In an attempt to discover whether vitamin C could help in the prevention of a cold, researchers Robert M Douglas, from the Australian National University (http://www.anu.edu.au/), and Harri Hemila of the University of Helsinki (http://www.helsinki.fi/university/), reviewed 23 past studies on vitamin C and the common cold conducted over the last 65 years.
They found that vitamin C did not appear to help the general public in the prevention of colds, but the authors did find evidence that vitamin C could help prevent colds in people exposed to extreme physical exertion, such as marathon runners.
The researchers also found that those people who were given vitamin C and then caught a cold, experienced a small reduction in the duration of the cold compared with those taking a placebo.
In one of the trials, patients who took a single, very high dose of the vitamin (8 g) on the day their symptoms started experienced a shorter illness compared with people who took a placebo pill.

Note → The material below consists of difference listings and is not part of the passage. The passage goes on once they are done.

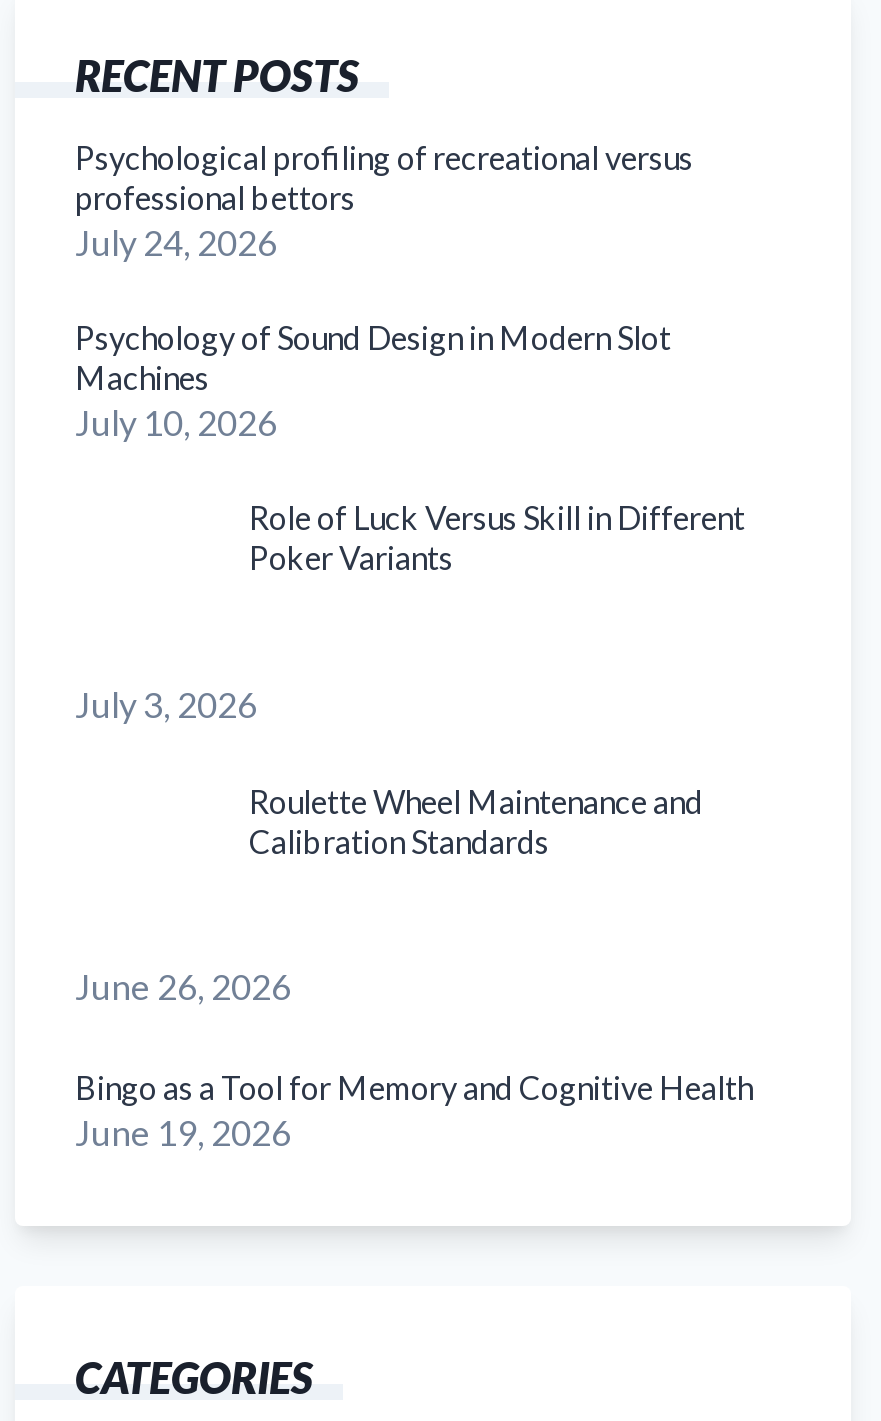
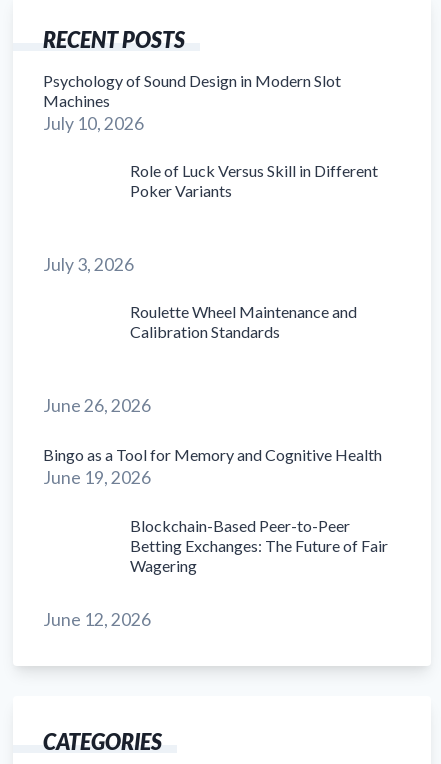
- Psychological profiling of recreational versus
- professional bettors
- July 24, 2026

moved up: Psychology of Sound Design in Modern Slot | Machines | July 10, 2026 | ... | Bingo as a Tool for Memory and Cognitive Health | June 19, 2026

+ Blockchain-Based Peer-to-Peer
+ Betting Exchanges: The Future of Fair
+ Wagering
+ June 12, 2026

The authors declare the results in this single trial as "tantalizing and deserving of further assessment."
The review is published in this month's open access journal, PLoS Medicine (http://www.plosmedicine.org/).
http://www.news-medical.net/?id=11368
abdulhakeem
28-06-05, 04:25 PM
Regular vitamin C does not prevent colds
10:47 28 June 2005
NewScientist.com news service
Emma Young, Sydney
Regular doses of vitamin C will not prevent a cold in most people - though they might reduce its duration slightly, according to a major new review of existing research.

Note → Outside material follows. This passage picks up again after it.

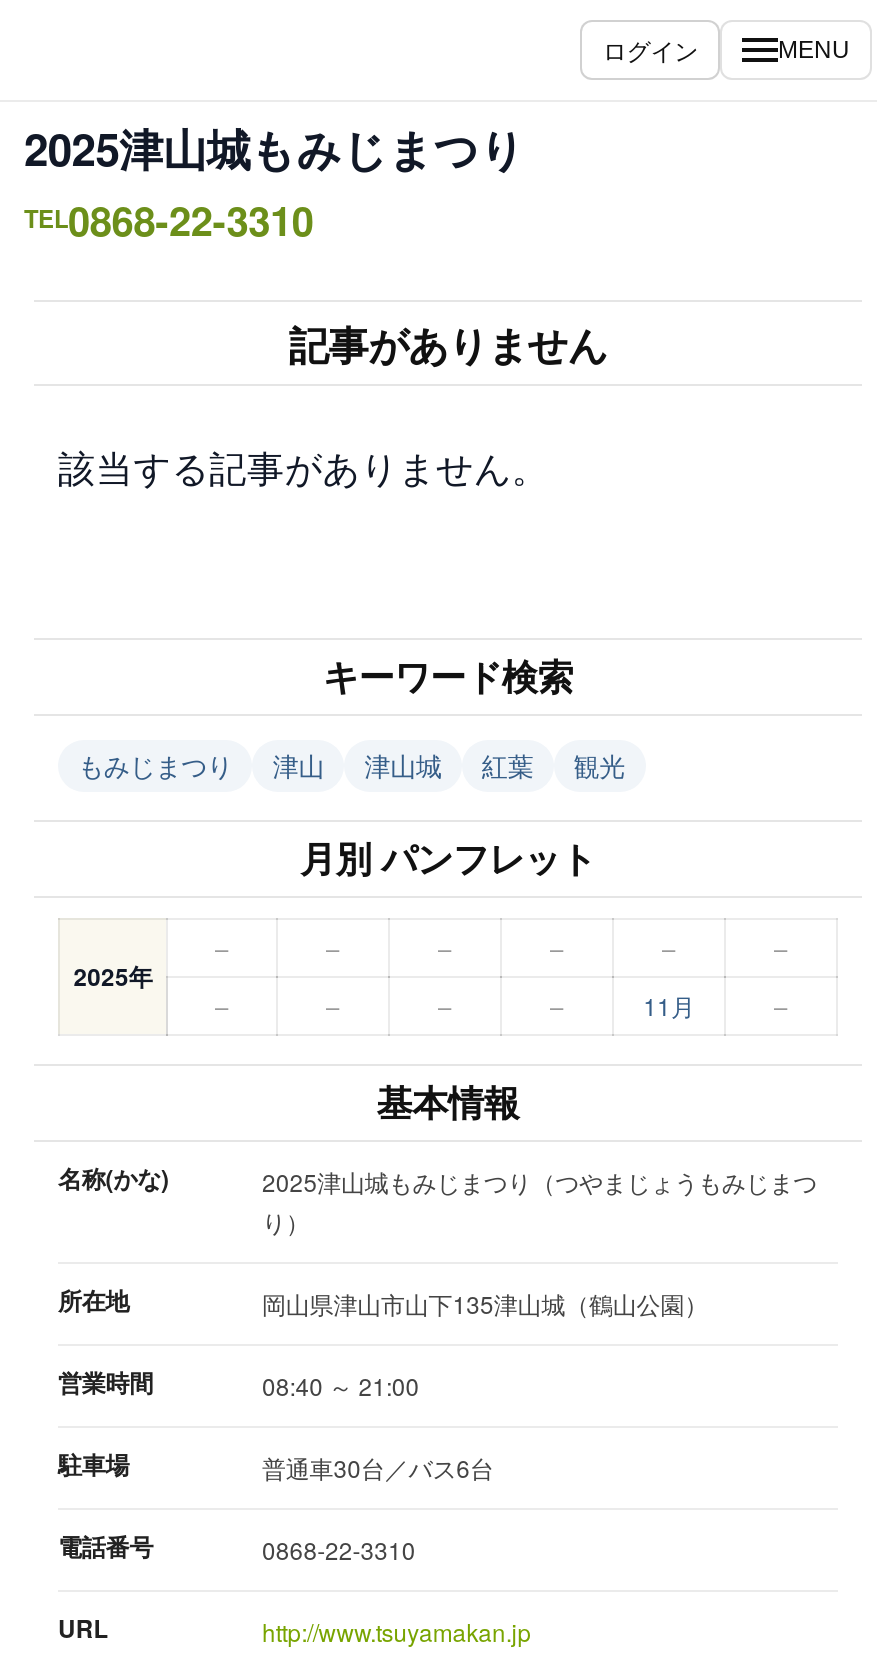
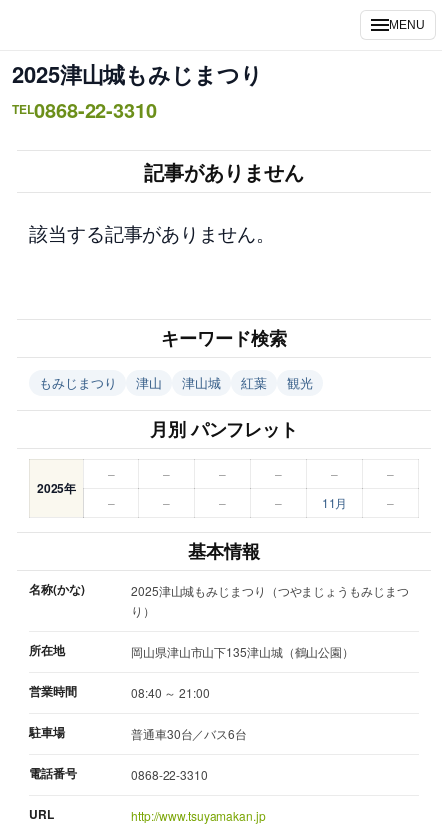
- ログイン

The idea that the vitamin can prevent and treat a cold became popular following the 1970 publication of Nobel laureate Linus Pauling's book, Vitamin C and the Common Cold. "Pauling's book was very influential. But I'm confident that the general population doesn't stand to gain any great benefit in terms of colds from taking regular doses," says Robert Douglas of the Australian National University in Canberra, who co-authored the review.
Douglas and Harri Hemilä of the University of Helsinki, Finland, considered 55 studies dating from 1940 to 2004. These studies compared the effect of at least 200 milligrams daily versus a placebo.

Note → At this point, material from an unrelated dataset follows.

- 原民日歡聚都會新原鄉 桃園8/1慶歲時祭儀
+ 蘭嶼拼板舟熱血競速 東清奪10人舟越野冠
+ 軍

From 23 studies investigating prevention in the general population, the pair concluded that regular doses of vitamin C do not reduce the risk of a cold. But they found the duration of any cold that did develop was shortened, though "only by about half a day in adults, and slightly more in children", Douglas notes.
Extreme physical stress
However, people suffering extreme physical stress through exertion or freezing temperatures did benefit substantially from taking vitamin C. Studies of skiers, soldiers and marathon runners suggest that regular vitamin C can slash their incidence of colds in half. Pauling was heavily influenced by a ski school study, in particular.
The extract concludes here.